Note: This EPIC has sign off criteria! Please check and resolve it before closing this task!
From RFC on english wikipedia
If an article is up for AfD and flagged as a possible hoax with insufficient medical sourcing, any reader visiting that article on a computer is greeted by three large red and orange boxes at the top of the page, one with a cautionary stop sign. The reader is clearly told that what they're about to read may be a complete fabrication, contains inadequately referenced medical advice, and that an active, serious discussion has been raised about removing the article from Wikipedia. If a reader instead visits the same hoax medical article on their phone (and [https://www.mediawiki.org/wiki/Wikimedia_Product#Reading 45% of Wikimedia traffic is now from mobile devices]), they just get two tiny grey words "Page issues" under the article title - the same ignorable alert they'd get if the article had an inconsistent footnote style or a missing taxobox - and the article is presented like any other.
Problem statement
Page issues are hidden even if they are important.

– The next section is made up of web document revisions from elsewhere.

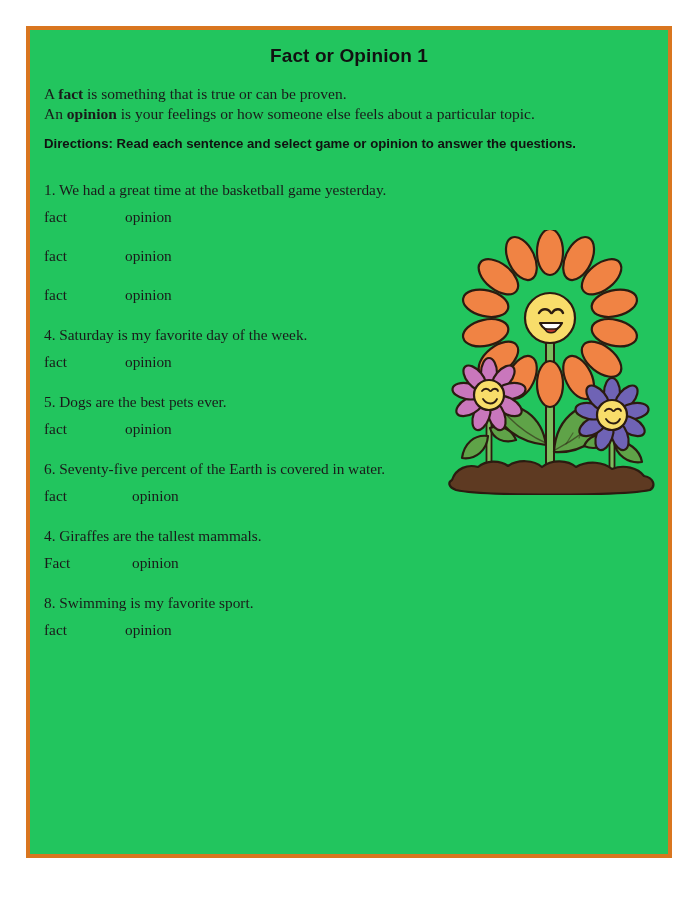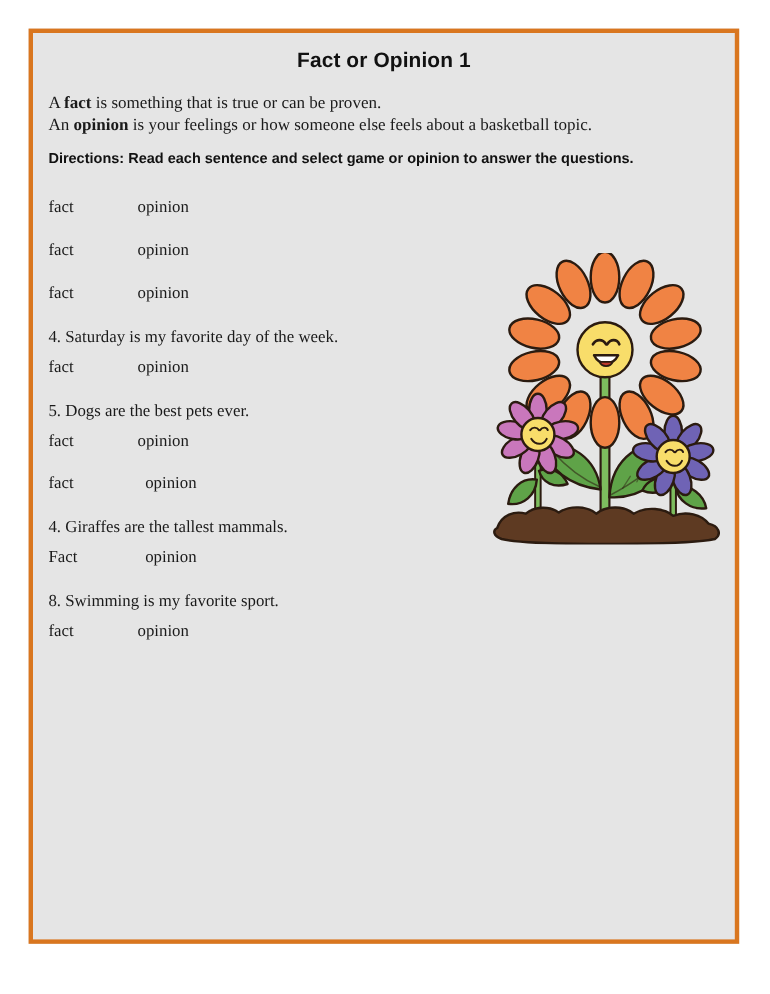"Fact or Opinion 1" #worksheet-frame { background: #e5e5e5 -> #22c55e }
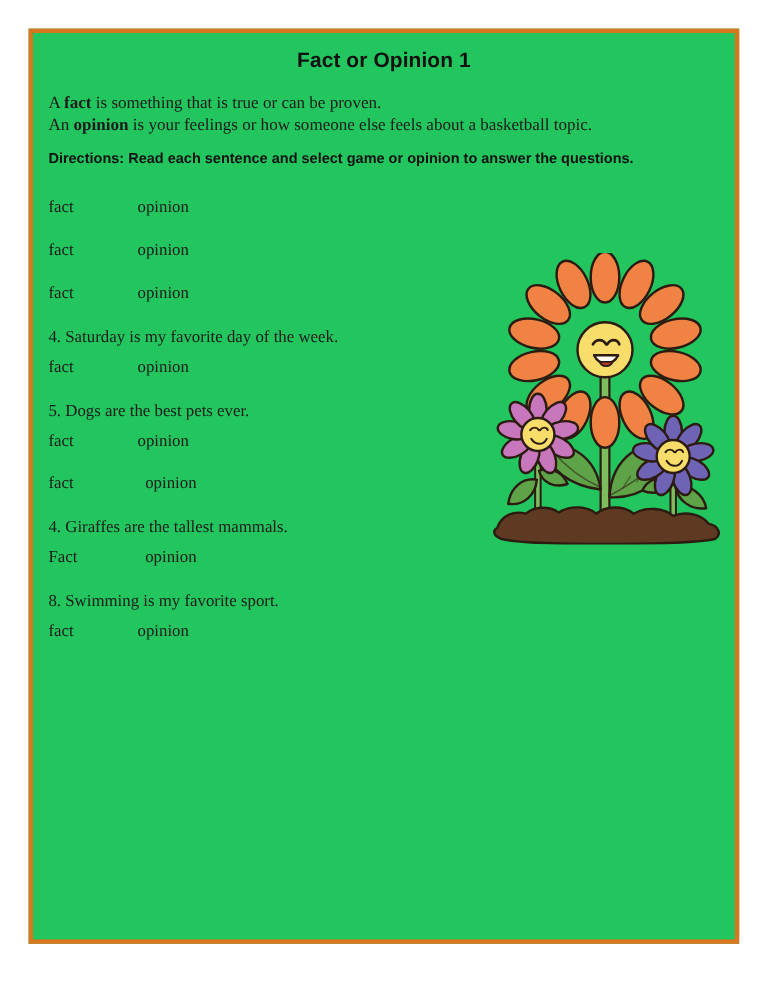"is your feelings or how" span { text: basketball -> particular }
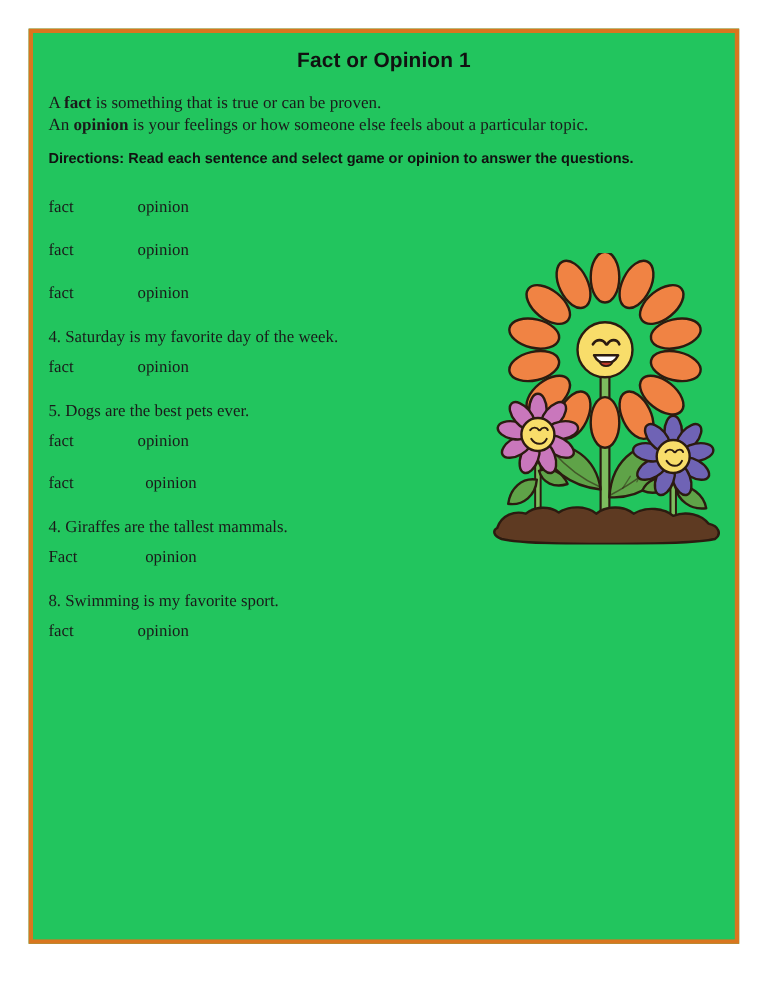"1. We had a great" div.question-text { html: none -> <div>1. We had a great time at the basketball game yesterday.</div> }
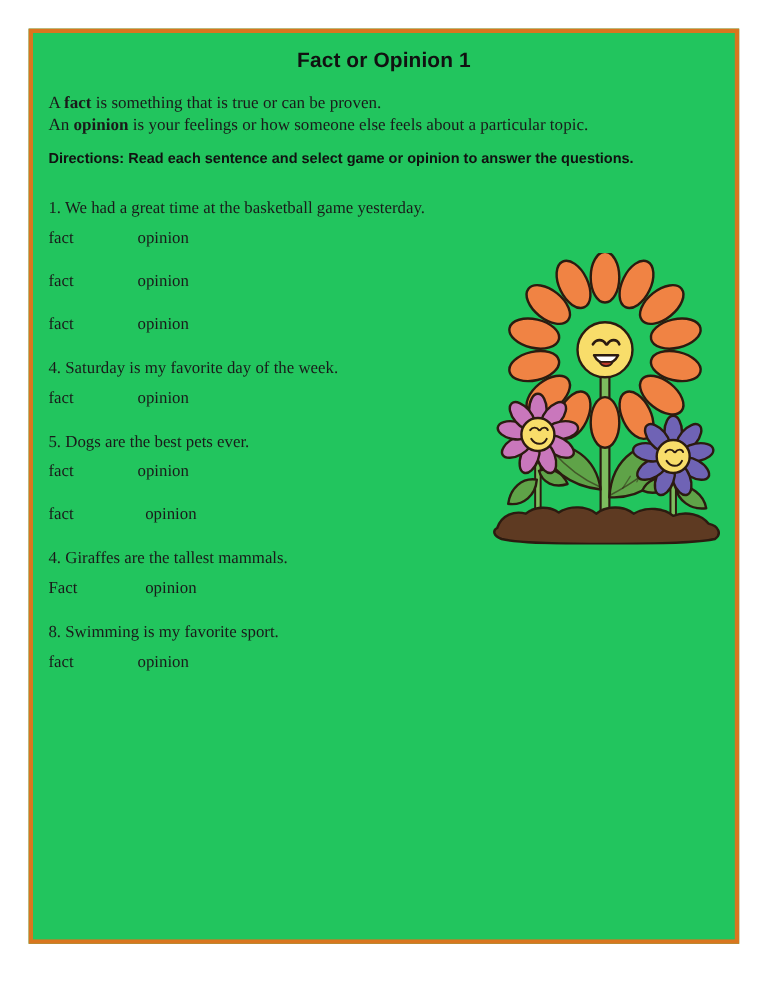"6. Seventy-five percent of the" div.question-text { html: none -> <div>6. Seventy-five percent of the Earth is covered in water.</div> }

Because of the hacky way we deal with issues, sometimes other content is unnecessarily identified as issues and hidden e.g.
T166451 and https://en.wikipedia.org/wiki/File:Threat_of_harm_page_on_mobile_using_just_template.PNG
User story
As a reader of wikipedia, I would like to know how reliable is the information I'm reading on wikipedia
Solution
We can group page issues into four buckets.
- Severe: type=speedy, type=delete
- Medium: type=content
- Low: type = style
- Notice: type = notice, type = move, type = protection
Visual treatments will vary based on severity.
The treatments varies in color, icons, language, and position of the message.
Sign off steps
- Make sure T183246 has been resolved by deploying page issues.